Irish Independent

Hotels on the brink are in need of a Budget bailout

- RICHARD CURRAN

Government may be taking the view that many of these firms are as good as gone

How many smaller, family owned hotels would qualify for a loan right now

Tourism employed 270,000 people and the industry says it is heading for 70,000

THERE was widespread relief that the Government chose not to move the whole country onto to Level 5 restrictio­ns this week.

For the already bruised and battered hotel and hospitalit­y sector, the decision to opt for Level 3 still leaves operators with big dilemmas.

The heady days of 2019 are long since gone. The slight reprieve of a staycation August is well and truly finished now. In many parts of the country hotels rely on a profitable summer to carry them through a tough winter and spring.

They are entering the winter with no real profits in the bank, and Level 3 restrictio­ns which recommend people stay in their own county.

It is decision time now as to whether they stay open at all for the winter or just shutter the place. Everything is going against them.

The TWSS wage support scheme has become the smaller EWSS subsidy. The banks are offering loans with 80pc of the money guaranteed by the state. But how many smaller, often family-owned hotels, would qualify for a loan like that right now.

What would their business plan look like? And for many of them taking on debt is the last thing they want to do.

The Government’s stay and spend scheme aimed at encouragin­g people to take a break in Ireland and spend money in restaurant­s and hotels is cumbersome, bureaucrat­ic and not worth very much either to customers or hoteliers.

Those that stay open for in the weeks ahead will have to offer deals to people from their own county. The only way of getting people to have a hotel break in their own county is to slash the price. This may make the offering totally unprofitab­le for the hotel operator. Yes, there are other supports out there from the re-opening grant to help with water bills and rates. The Revenue Commission­ers are also offering extensions to when certain taxes have to be paid.

The big question for the hotel sector now is whether the Budget next week can come up with some targeted measures that will help ease some of the financial pain.

The industry wants a return to the 9pc Vat rate, a return to the TWSS wage subvention and additional help with liquidity. A few of these would help but probably wouldn’t even be enough to allow some hotels to stay open anyway.

Up to 60 Irish hotels – employing close to 7,000 staff – rely on weddings for at least half of their turnover. That business is gone.

As the Government grapples with the health advice from Nphet it is hard to see a stimulus package encouragin­g people to stay in hotels, or go out to restaurant­s at a time when they are so concerned about rising Covid-19 cases, even though they have not been identified as a major source of virus spread.

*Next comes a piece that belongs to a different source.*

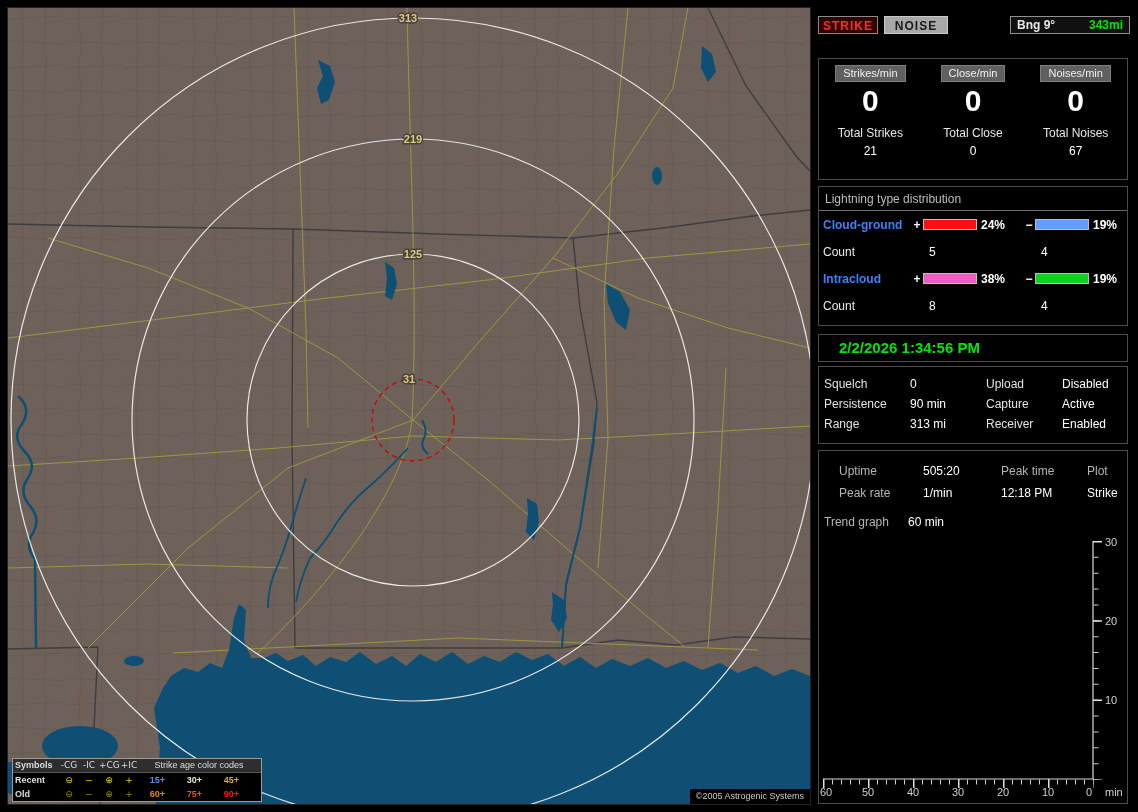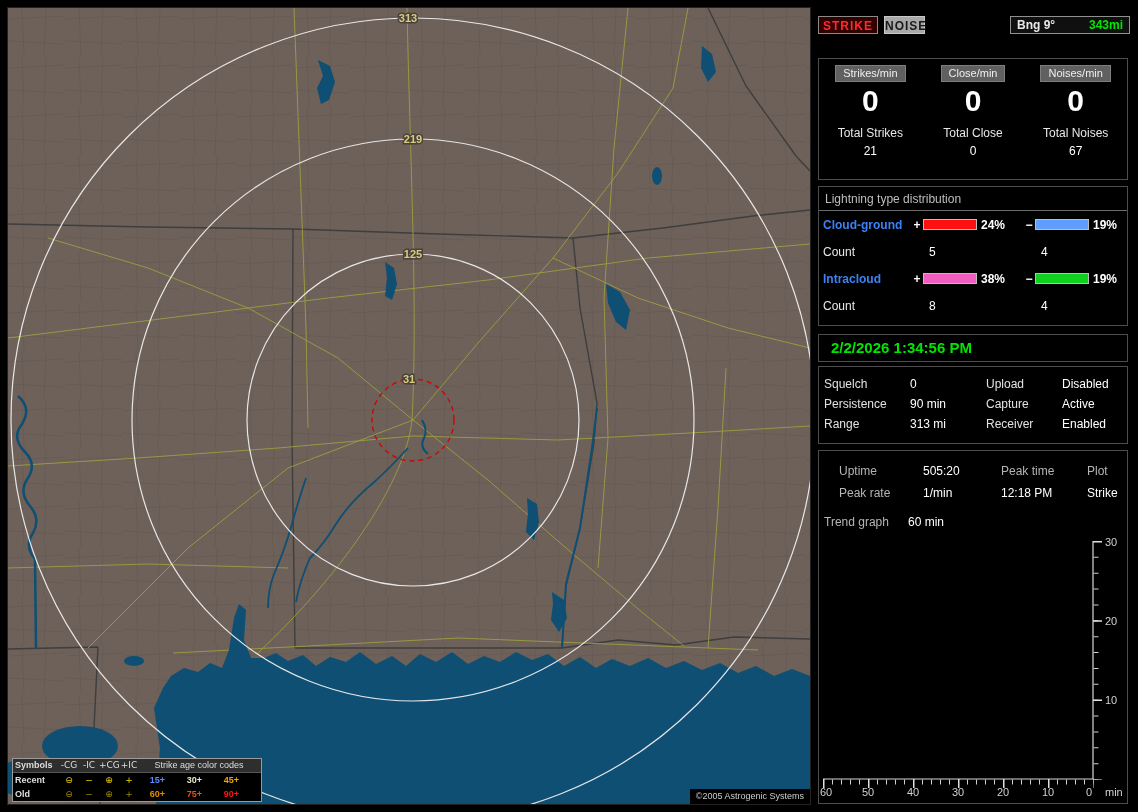"NOISE" .btn.noise { width: 41px -> 64px }
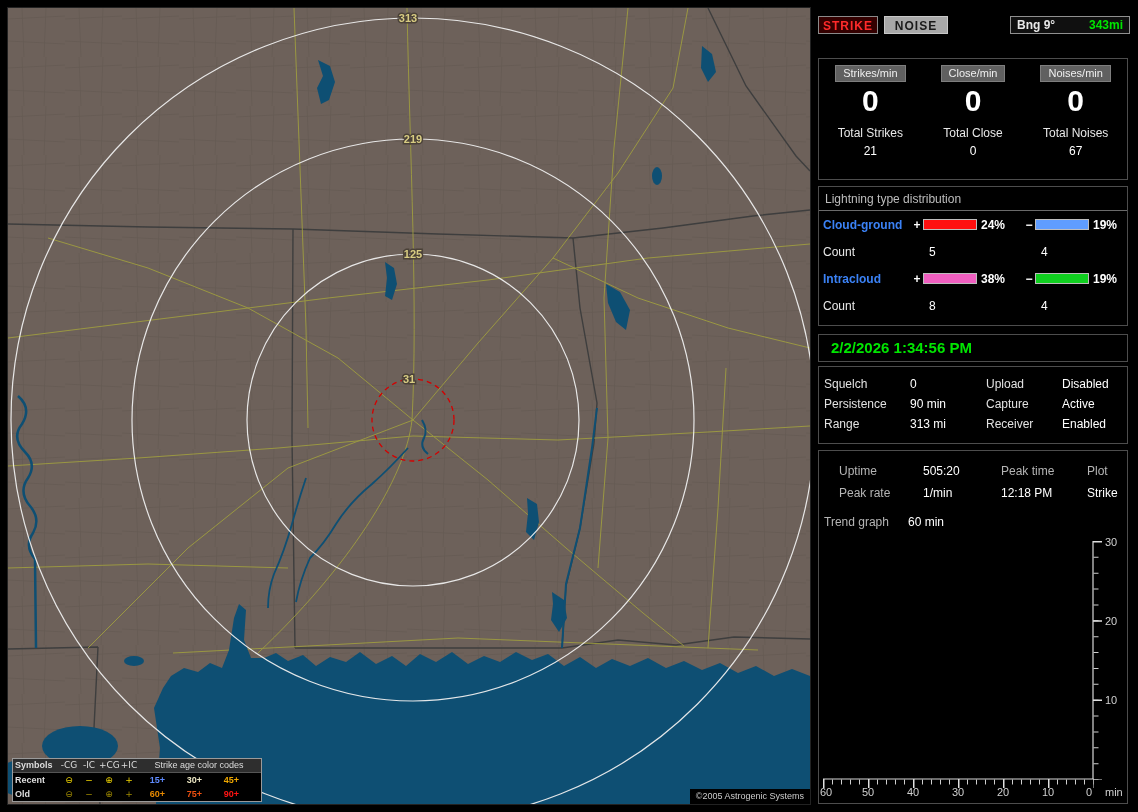"2/2/2026 1:34:56 PM" .box.time { padding: 0 12px -> 0 20px }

Therefore, help needs to be aimed at the businesses themselves.

Hoteliers wrote off the summer of 2020 some time ago. They had limited hopes for the latter part of the year but they have now been decimated. There’s a survival game going on.

A survey by the Irish Hotels Federation found that bookings for October and November are averaging just 22pc and 11pc occupancy respective­ly around the country. In Dublin the situation is even worse, the survey found, with just 8pc occupancy for November.

A letter co-signed by 216 hotels, 115 pubs and 52 firms from the events sector was sent to An Taoiseach Micheál Martin on Monday. It criticised the government’s response to the crisis for being too “centred on restrictin­g economic activity to a much greater extent than any other country in Europe”.

That letter was written before Nphet and the chief medical officer

Tony Houlihan recommende­d moving the whole country to Level 5 on Sunday night.

It was also written before the Government decided to move the whole country to Level 3. There is a very real question here about the intentions of the Government when it comes to the future of the economy.

Large multi-national exporters have continued to do well in a way that is saving tax revenues and supporting our GDP number. Those companies are not the big employers in small towns around the country.

Tourism and hospitalit­y employed 270,000 people and the industry claims that figure is heading to 70,000. When this pandemic wanes we will have to try and win back internatio­nal tourism business and compete for the 10 million visitors who came here in 2019.

There might not be much of a tourism infrastruc­ture left to draw them in. If hotels go bust, yes, the buildings are still there and in theory somebody else will take it over.

That might be the case in Dublin or bigger tourism hotspots but there are lots of smaller, older, locally owned businesses that are being allowed to die.

They cannot be just turned back on like a switch when woken from their slumber come next year. Scorched by their losses, people will leave the industry.

In smaller towns the shuttered hotel might not open up at all.

The Government may be quietly taking a view that many of these firms are as good as gone anyway, and throwing money at them now, will only delay things for a little while, at a cost to the taxpayer.

The alternativ­e is to condemn a lot of otherwise viable businesses around the country to a rapid end.

The Government needs to step up with a set of measures that will help hotels get through this bleakest of winters.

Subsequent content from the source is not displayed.